(Collected data entries)
··········

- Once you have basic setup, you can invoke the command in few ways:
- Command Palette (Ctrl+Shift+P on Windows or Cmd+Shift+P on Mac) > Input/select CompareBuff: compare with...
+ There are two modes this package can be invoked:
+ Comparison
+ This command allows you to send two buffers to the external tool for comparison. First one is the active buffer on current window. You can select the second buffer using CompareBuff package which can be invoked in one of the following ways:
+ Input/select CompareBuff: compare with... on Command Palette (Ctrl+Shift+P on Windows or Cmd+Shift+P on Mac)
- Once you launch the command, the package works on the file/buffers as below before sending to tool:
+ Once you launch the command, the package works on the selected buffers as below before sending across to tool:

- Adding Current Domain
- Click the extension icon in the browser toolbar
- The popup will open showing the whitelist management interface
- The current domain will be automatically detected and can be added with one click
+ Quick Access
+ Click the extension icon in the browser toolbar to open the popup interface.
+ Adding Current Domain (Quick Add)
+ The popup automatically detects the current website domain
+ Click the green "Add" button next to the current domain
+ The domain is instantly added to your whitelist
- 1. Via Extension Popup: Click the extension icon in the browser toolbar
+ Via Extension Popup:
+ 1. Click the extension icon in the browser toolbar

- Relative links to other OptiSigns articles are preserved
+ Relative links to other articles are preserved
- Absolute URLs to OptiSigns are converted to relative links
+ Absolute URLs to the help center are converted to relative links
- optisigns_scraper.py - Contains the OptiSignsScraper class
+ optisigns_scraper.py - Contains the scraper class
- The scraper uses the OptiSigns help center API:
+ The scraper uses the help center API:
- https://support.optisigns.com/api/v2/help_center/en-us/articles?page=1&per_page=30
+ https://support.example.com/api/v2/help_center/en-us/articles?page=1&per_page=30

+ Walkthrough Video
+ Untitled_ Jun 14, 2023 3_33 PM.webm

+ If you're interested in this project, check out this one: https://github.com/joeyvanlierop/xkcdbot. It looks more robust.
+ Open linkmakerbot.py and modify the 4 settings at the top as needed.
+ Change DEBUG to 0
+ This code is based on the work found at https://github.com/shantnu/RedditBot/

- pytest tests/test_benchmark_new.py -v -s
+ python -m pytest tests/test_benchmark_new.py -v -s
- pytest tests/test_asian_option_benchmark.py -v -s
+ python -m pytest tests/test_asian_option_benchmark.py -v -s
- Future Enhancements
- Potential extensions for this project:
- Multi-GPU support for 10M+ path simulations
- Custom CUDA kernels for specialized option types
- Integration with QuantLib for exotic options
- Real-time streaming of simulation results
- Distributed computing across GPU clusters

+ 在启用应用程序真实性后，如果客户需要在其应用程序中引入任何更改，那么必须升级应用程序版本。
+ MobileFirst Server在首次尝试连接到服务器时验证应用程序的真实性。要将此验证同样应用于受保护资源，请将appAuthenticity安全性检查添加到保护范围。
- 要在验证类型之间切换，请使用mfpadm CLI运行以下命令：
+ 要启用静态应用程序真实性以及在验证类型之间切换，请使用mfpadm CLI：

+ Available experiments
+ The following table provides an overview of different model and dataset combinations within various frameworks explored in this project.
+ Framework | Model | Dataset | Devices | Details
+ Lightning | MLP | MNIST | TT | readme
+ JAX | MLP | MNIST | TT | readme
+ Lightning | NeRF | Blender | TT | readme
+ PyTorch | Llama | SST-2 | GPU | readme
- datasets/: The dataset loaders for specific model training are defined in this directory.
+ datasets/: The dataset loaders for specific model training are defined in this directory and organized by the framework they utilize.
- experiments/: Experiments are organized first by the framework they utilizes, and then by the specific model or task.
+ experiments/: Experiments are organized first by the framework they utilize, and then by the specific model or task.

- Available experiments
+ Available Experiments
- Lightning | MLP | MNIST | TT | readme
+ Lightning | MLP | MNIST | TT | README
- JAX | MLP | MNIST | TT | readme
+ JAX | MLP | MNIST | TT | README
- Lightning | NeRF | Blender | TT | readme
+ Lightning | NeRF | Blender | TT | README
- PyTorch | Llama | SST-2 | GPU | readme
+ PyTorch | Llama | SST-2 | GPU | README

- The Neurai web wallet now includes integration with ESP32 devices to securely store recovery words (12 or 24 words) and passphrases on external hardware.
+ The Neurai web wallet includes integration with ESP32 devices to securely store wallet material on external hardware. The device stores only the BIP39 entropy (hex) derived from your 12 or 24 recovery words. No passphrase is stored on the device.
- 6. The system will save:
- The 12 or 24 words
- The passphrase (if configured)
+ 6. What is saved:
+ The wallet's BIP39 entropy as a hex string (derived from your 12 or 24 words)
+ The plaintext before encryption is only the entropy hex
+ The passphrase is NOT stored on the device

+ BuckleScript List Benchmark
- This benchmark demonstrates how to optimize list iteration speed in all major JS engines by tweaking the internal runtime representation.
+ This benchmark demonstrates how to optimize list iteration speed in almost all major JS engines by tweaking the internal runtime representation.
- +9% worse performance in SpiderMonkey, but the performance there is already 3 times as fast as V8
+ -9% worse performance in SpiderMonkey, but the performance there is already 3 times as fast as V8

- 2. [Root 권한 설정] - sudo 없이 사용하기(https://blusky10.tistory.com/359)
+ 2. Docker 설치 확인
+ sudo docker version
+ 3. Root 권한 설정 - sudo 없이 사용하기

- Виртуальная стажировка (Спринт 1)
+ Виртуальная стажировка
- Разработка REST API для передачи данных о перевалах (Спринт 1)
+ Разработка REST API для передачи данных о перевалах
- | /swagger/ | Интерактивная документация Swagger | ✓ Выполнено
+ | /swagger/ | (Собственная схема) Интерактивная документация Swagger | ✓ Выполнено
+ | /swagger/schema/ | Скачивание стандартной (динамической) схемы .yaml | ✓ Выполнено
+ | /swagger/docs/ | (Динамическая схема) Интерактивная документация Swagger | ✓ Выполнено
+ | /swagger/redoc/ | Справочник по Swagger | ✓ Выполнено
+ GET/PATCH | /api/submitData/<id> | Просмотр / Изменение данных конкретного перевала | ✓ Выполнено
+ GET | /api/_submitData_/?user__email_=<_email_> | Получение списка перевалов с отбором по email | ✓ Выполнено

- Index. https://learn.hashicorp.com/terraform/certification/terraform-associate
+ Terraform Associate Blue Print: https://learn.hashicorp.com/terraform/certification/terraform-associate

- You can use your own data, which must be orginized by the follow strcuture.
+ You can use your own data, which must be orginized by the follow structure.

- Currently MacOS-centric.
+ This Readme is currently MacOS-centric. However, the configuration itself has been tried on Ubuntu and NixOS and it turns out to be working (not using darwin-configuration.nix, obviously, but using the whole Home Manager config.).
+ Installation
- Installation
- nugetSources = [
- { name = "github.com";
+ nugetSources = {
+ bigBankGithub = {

··········

TO DO:
In the entries above, the lines between the one holding "- optisigns_scraper.py - Contains" and the one holding "2023 3_33 PM.webm", inclusive, are to be printed exactly as written, and those alone.

RESULT FOR THIS EXERCISE:
- optisigns_scraper.py - Contains the OptiSignsScraper class
+ optisigns_scraper.py - Contains the scraper class
- The scraper uses the OptiSigns help center API:
+ The scraper uses the help center API:
- https://support.optisigns.com/api/v2/help_center/en-us/articles?page=1&per_page=30
+ https://support.example.com/api/v2/help_center/en-us/articles?page=1&per_page=30

+ Walkthrough Video
+ Untitled_ Jun 14, 2023 3_33 PM.webm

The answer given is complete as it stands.